23 Nisan 2014 Çarşamba

Mutluluk Oyunu


           Mutfaktaki küçük masaya dördü birden sıkışmış, o zamanki bana göre korkutucu miktarda kahve ve sigara içiyorlardı. Leyla Teyze'nin sesi sigaradan mı yoksa doğuştan mı bilmem kısık ve çatallıydı. Taner Amca'nınsa tam tersine gür ve tok bir sesi vardı. Bu ikili konuşurken annemle babamın nedenini hiçbir zaman tam olarak kestiremediğim tartışmalarına kulak asmazdım. Hepsi bir anda konuşurdu ama ben yalnızca Taner Amca'yı duyardım. Gece yarısı olunca beni, kardeşimi ve Leyla Teyzelerin iki oğlunu bir odaya tıkıp uyumaya bırakmışlardı. Diğerleri uyudu, ben uyumadım. Leyla Teyze annemle babamın tartışmalarında hep babamı haklı bulurdu. Taner Amca'ysa taraf tutmazdı. Bu yüzden bana hep annem yalnız kalır gibi gelirdi. Coşkulu bir tartışmanın ardından hepsi sustu. Odayı hemen çocukların uyku sesleri doldurdu. Sonra da annemin cılız sesi...“Siz nasıl başarıyorsunuz Taner?
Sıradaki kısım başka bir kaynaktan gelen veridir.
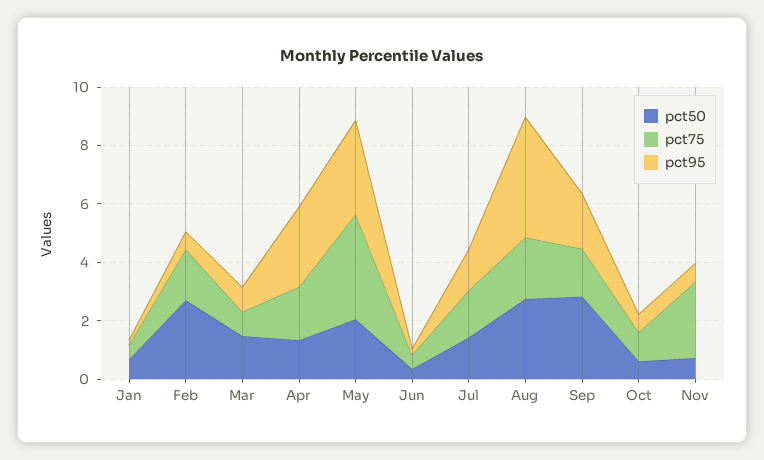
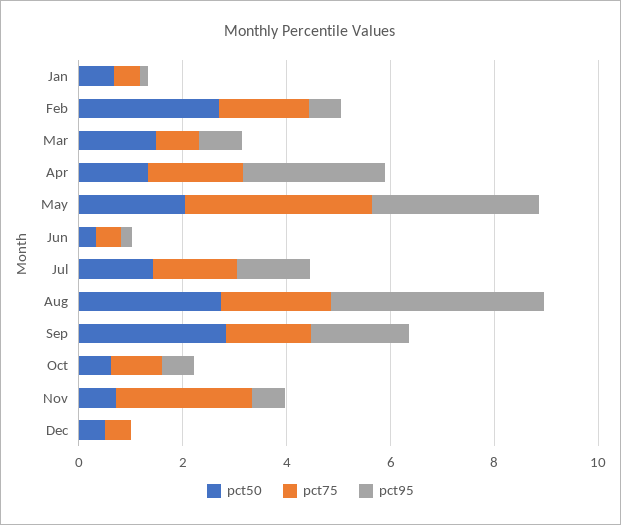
pct50, Dec: none -> 0.5
pct75, Dec: none -> 0.5
pct95, Dec: none -> 0

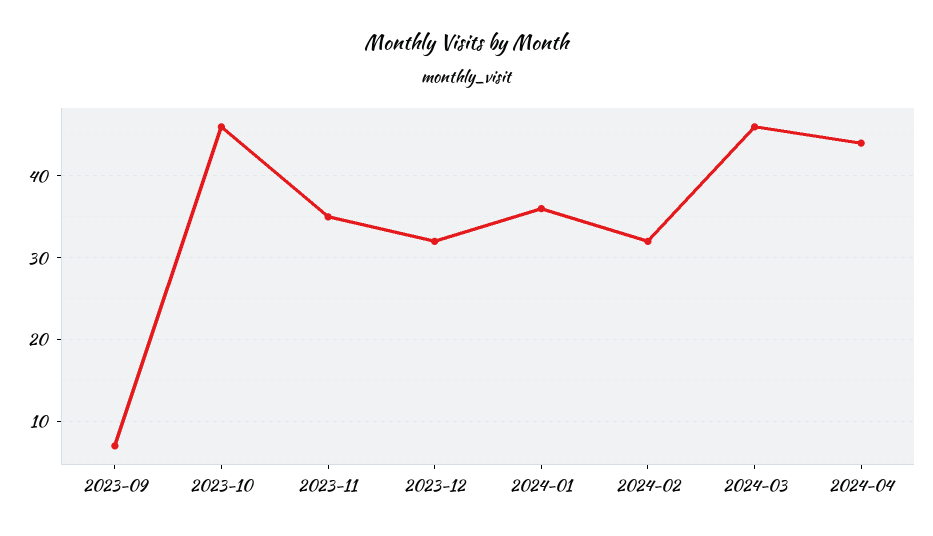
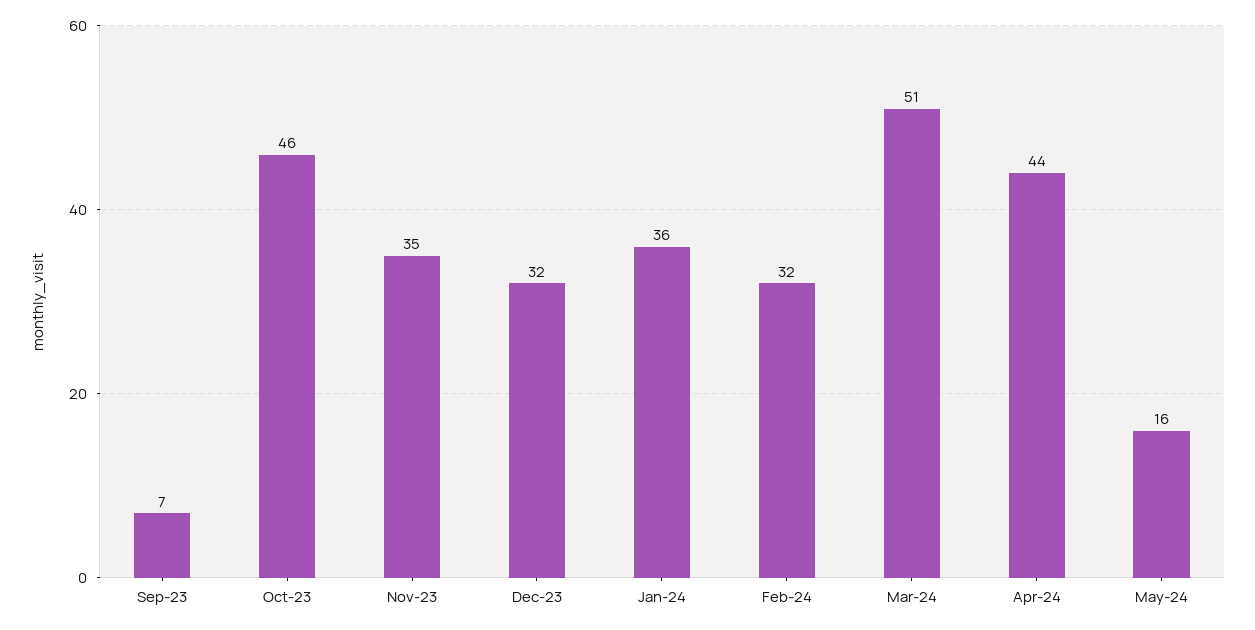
2024-03: 46 -> 51
May-24: none -> 16

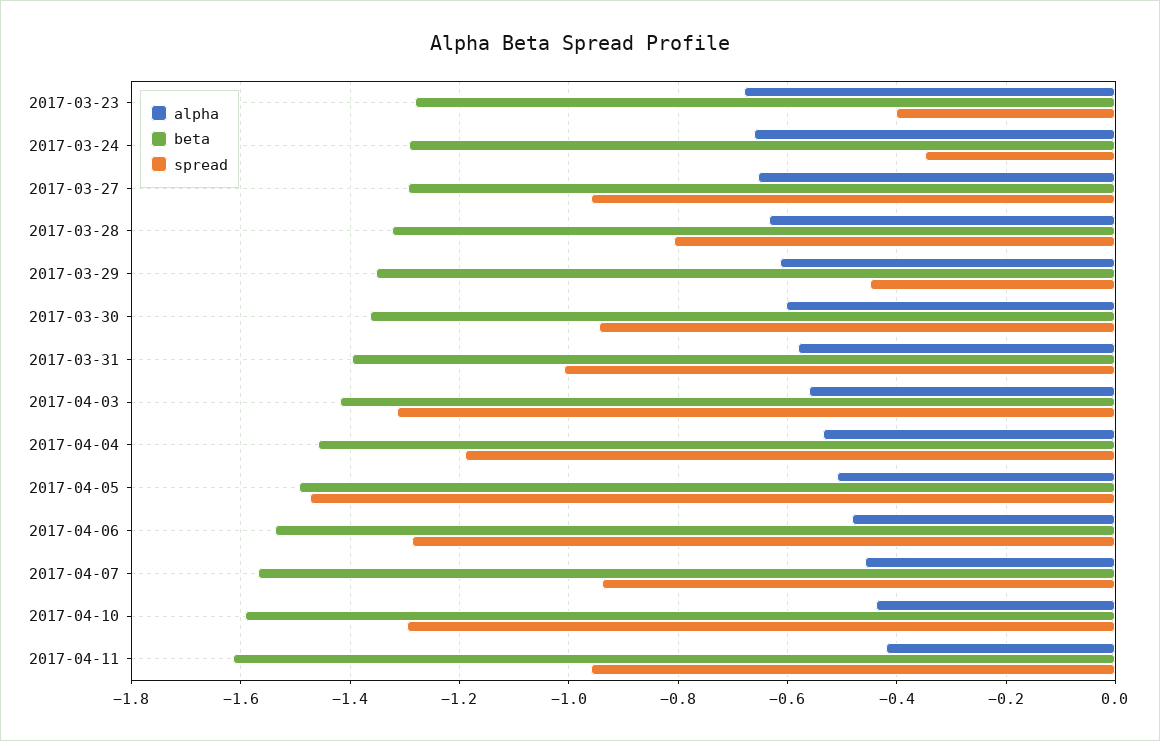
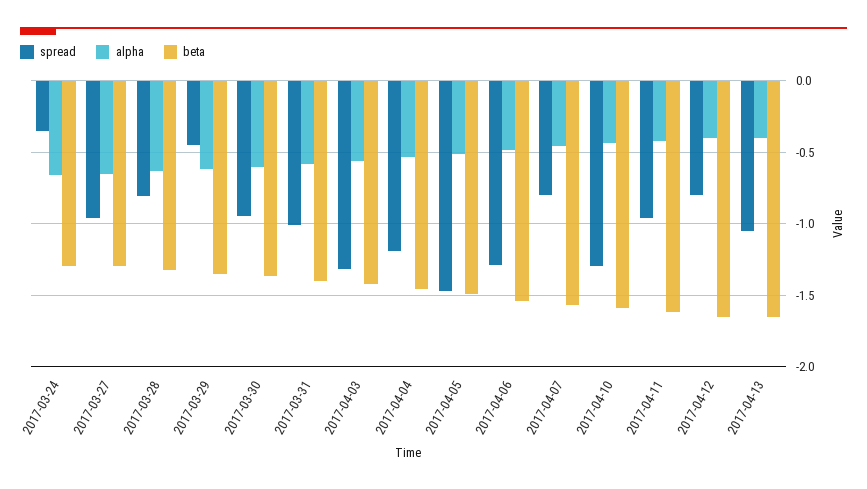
alpha, 2017-03-23: -0.68 -> none
beta, 2017-03-23: -1.28 -> none
spread, 2017-03-23: -0.4 -> none
spread, 2017-04-07: -0.94 -> -0.8
spread, 2017-04-12: none -> -0.8
alpha, 2017-04-12: none -> -0.4
beta, 2017-04-12: none -> -1.65
spread, 2017-04-13: none -> -1.05
alpha, 2017-04-13: none -> -0.4
beta, 2017-04-13: none -> -1.65

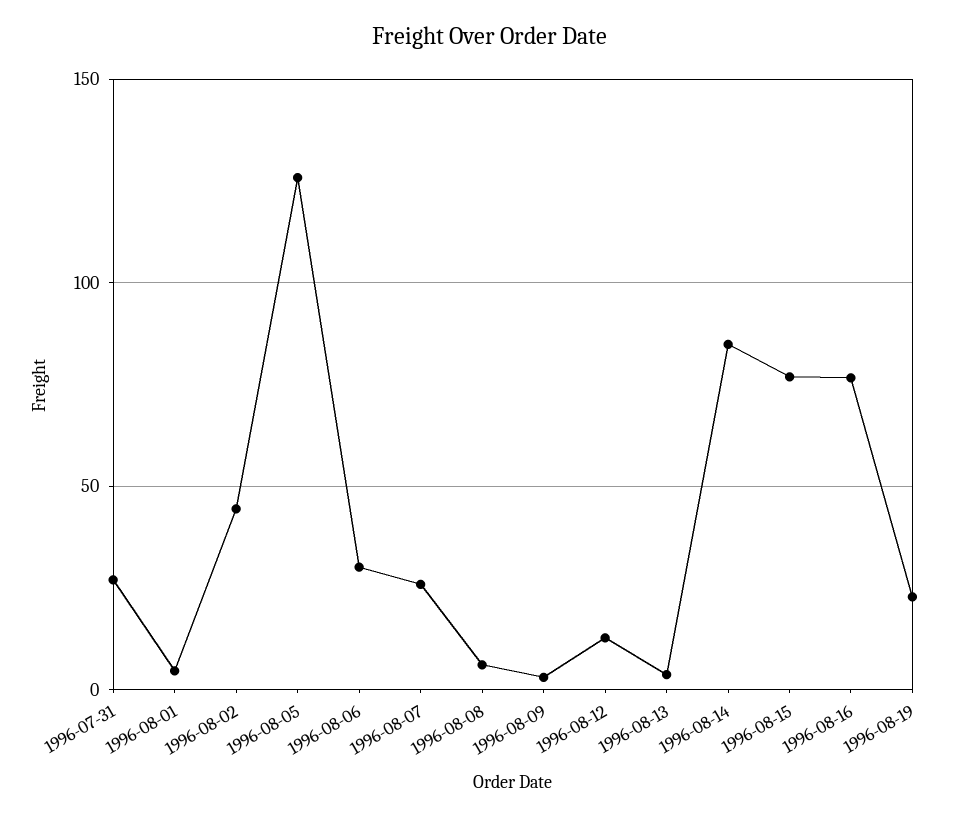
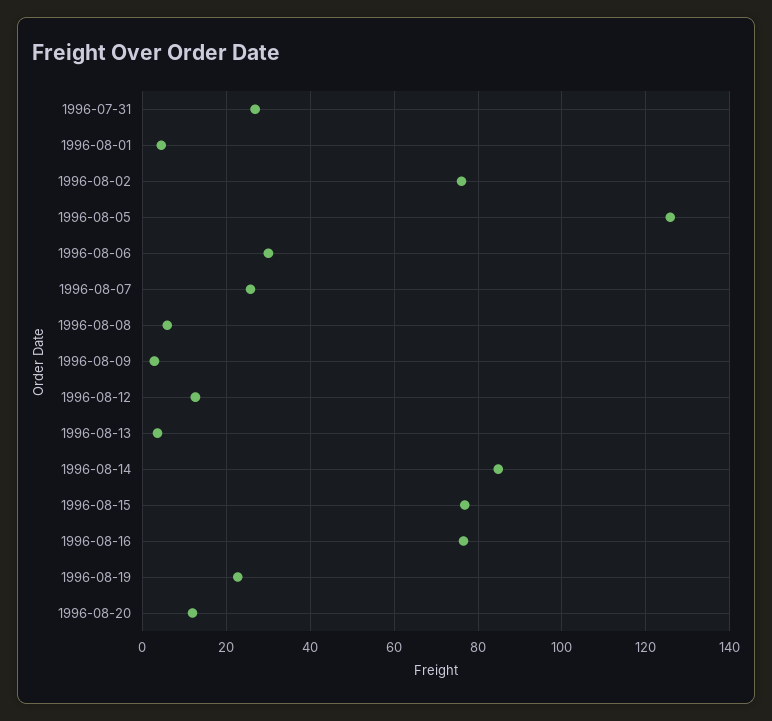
1996-08-02: 45 -> 76
1996-08-20: none -> 12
Nasıl katlanıyorsunuz bunca şeye?” Yine sessizlik... Ardından kibritin kutuya sürtünmesi ve annemin sesi gibi bir alev. “Bunları biz de yaşıyoruz ama ipler böylesine gerildiğinde mutluluk oyunu oynuyoruz.” dedi Taner Amca ve cümlesini açıklayamadan bizim odaya gelmek zorunda kaldı. Küçük oğlu çığlık çığlığa ağlamaya başlamıştı. Uyumadığımı gördü. Bana göz kırpıp oğluyla ilgilendi. Oğlunu sakinleştirip kapıya yöneldiğinde dayanamadım, sordum. “Nasıl oynuyorsunuz mutluluk oyununu Taner Amca?”. “Şimdi uyu sonra anlatırım”, dedi.

            Ben uyudum ama o hiçbir zaman anlatmadı. Onların konuşmalarından evliliğin nasıl bir şey olduğunu anlamaya çalışan ben şimdi evliliğin tam ortasındaydım. Hala anlamaya çalışıyordum üstelik. Sessiz ve sıkıcı, o zamanki gibi kahve-sigara-mutfak masası dostluklarının olmadığı akşamlardan birindeydim. Emre yemeğe gelmeyeceğini söylediği için yemek de yapmamıştım. Öylesine bir şeyler atıştırıp kanepeye uzanmış televizyonun karşısında vakit geçiriyordum. Emre'nin nerede ve kimlerle olduğunu merak etmiyordum diyemem ama çok da umursamıyordum. Evlilik umursamazlığın devamlı büyüdüğü bir bahçeydi belki de.  Umursamazlığın, unutkanlığın ve alışkanlığın... Onlar devamlı büyür sen televizyonun karşısındaki kanepede gitgide küçülürdün. Görüntünün yuvarlak bulanıklıklara dönüştüğü, uykunun zihnime akmaya başladığı anda telefonun sesiyle ayıldım. Gelirken bir şey alayım mı, diye soracaktı herhalde Emre. Telefonu açtım. Arayan Yavuz'du. Taner Amca'nın küçük oğlu... “Babamı kaybettik”, dedi.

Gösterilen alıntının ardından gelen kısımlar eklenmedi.